Pistacia eurycarpa

Scientific classification
- Kingdom: Plantae
- Clade: Embryophytes
- Clade: Tracheophytes
- Clade: Spermatophytes
- Clade: Angiosperms
- Clade: Eudicots
- Clade: Rosids
- Order: Sapindales
- Family: Anacardiaceae
- Genus: Pistacia
- Species: P. eurycarpa
- Binomial name: Pistacia eurycarpa Yalt.
- Synonyms: Pistacia atlantica var. kurdica Zohary; Pistacia atlantica subsp. kurdica (Zohary) Rech.f.;

= Pistacia eurycarpa =

- Authority: Yalt.
- Synonyms: Pistacia atlantica var. kurdica Zohary, Pistacia atlantica subsp. kurdica (Zohary) Rech.f.

Species of plant

Pistacia eurycarpa, commonly as Persian turpentine tree, is a species of Pistacia native to southeastern Turkey, northern Iraq, Iran, Armenia, and Antilebanon. It is called qezwan (قەزوان) or dareben (دارەبەن) in Kurdish.
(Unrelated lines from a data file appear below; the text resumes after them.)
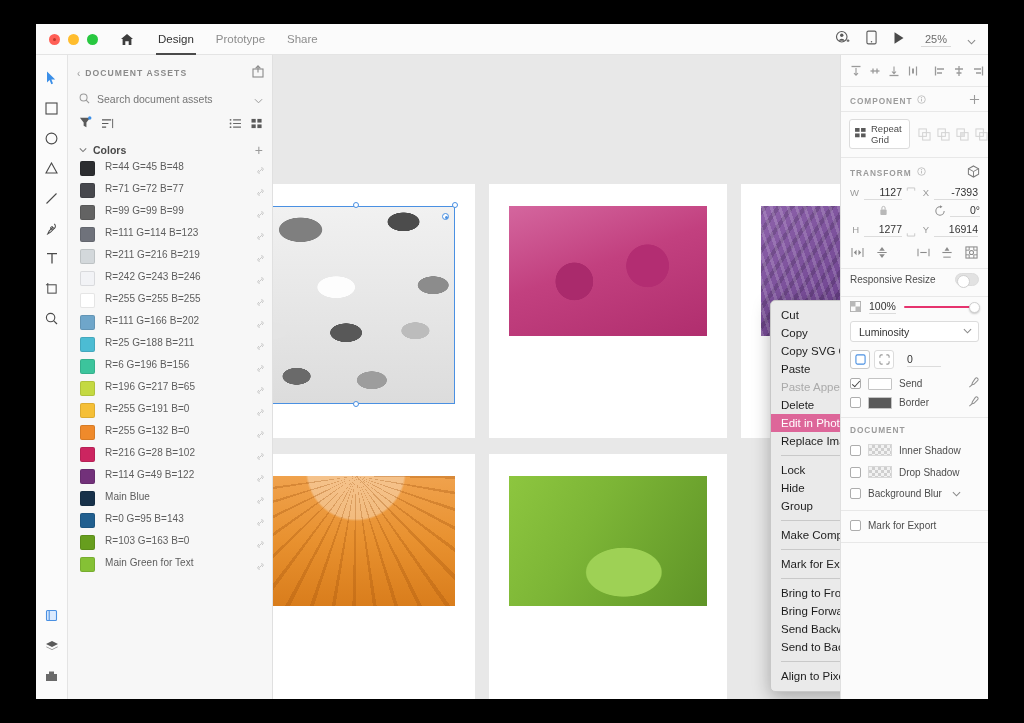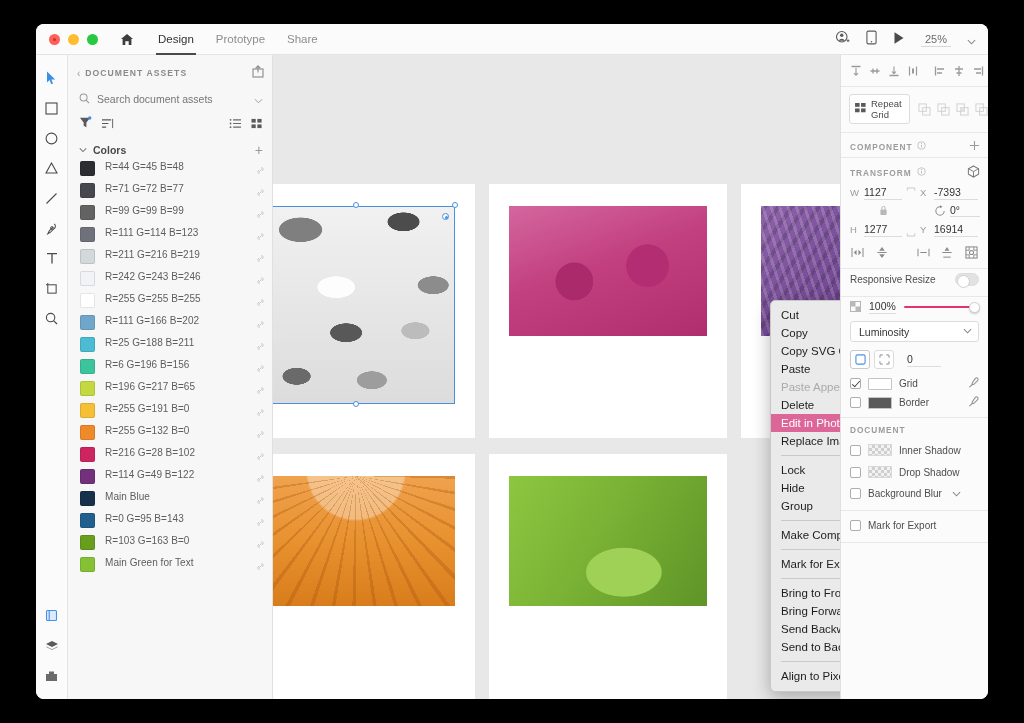"Design" #app-window { border-radius: 8px -> 0 }
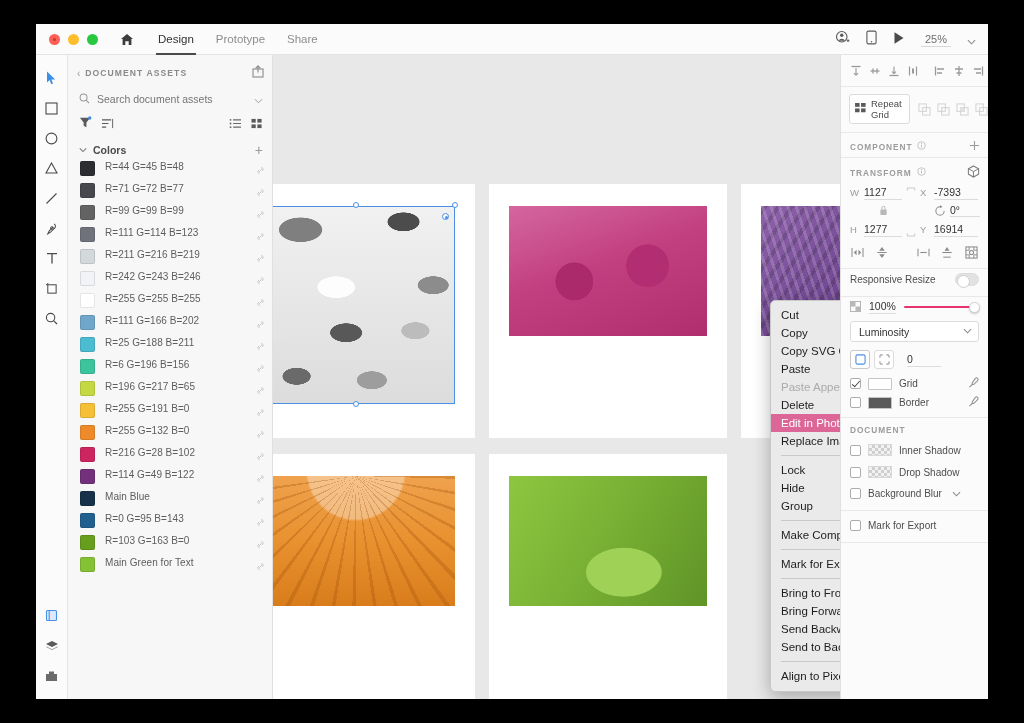"Repeat Grid" div.pgroup { order: before "COMPONENT" -> after "COMPONENT" }
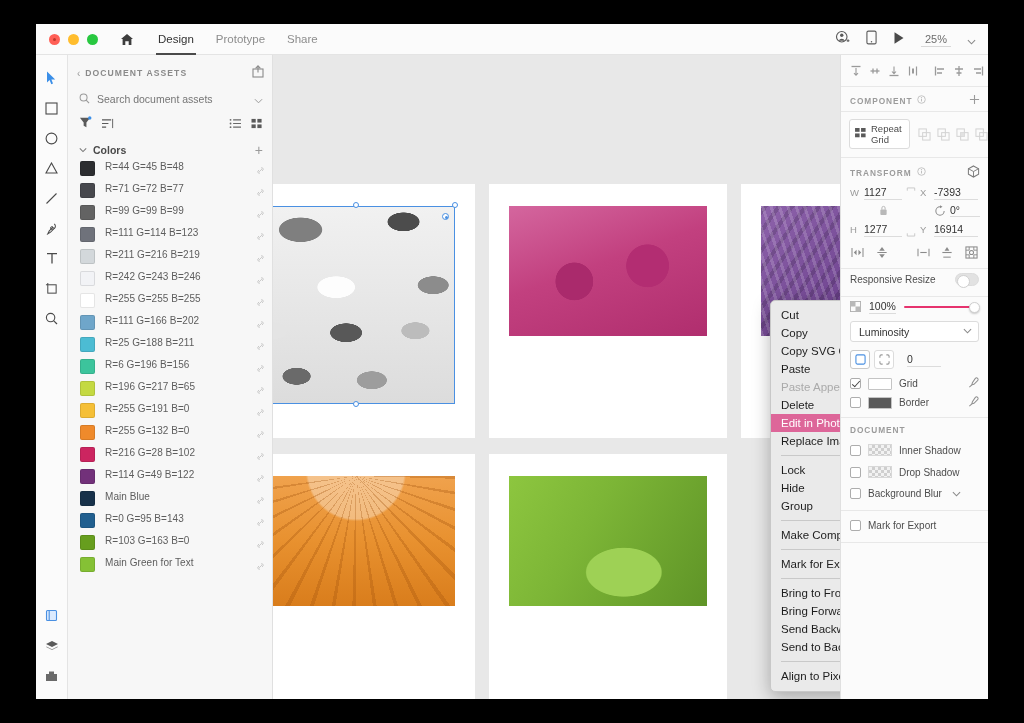"TRANSFORM" div.pgroup { text-align: none -> right }
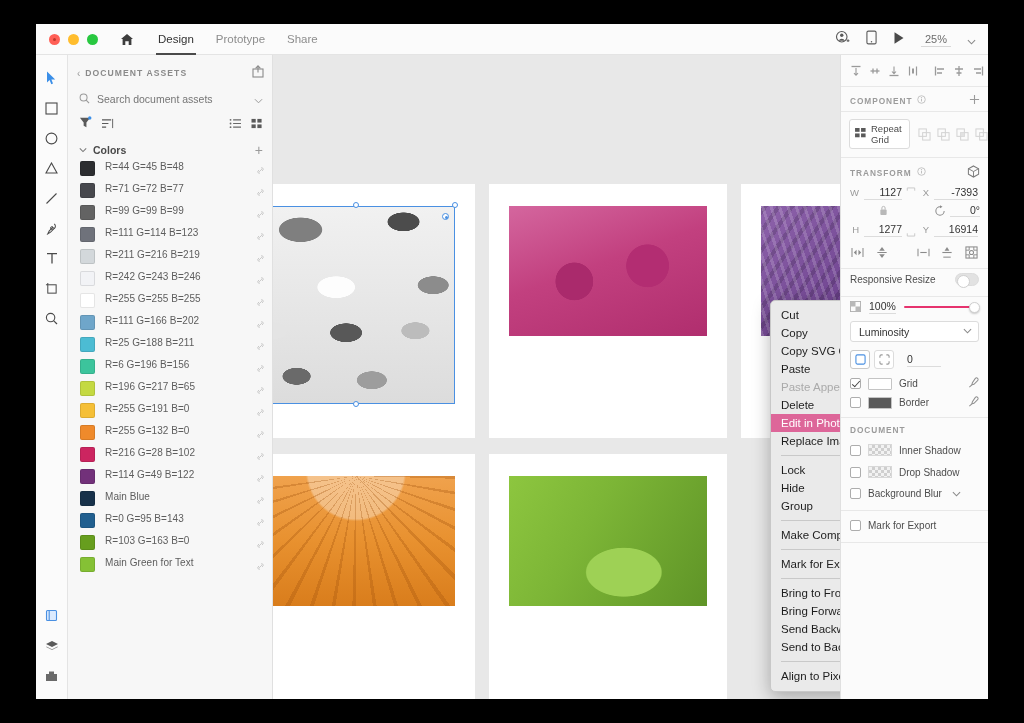"Grid" span.fill-label { text: Grid -> Send }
It is morphologically close to Pistacia atlantica subsp. mutica, but differs by having distinctly compressed fruits (width larger than length).

Having a watery flavour, its resin is used as a chewing gum to relieve upper abdominal discomfort, stomach aches, dyspepsia and peptic ulcer.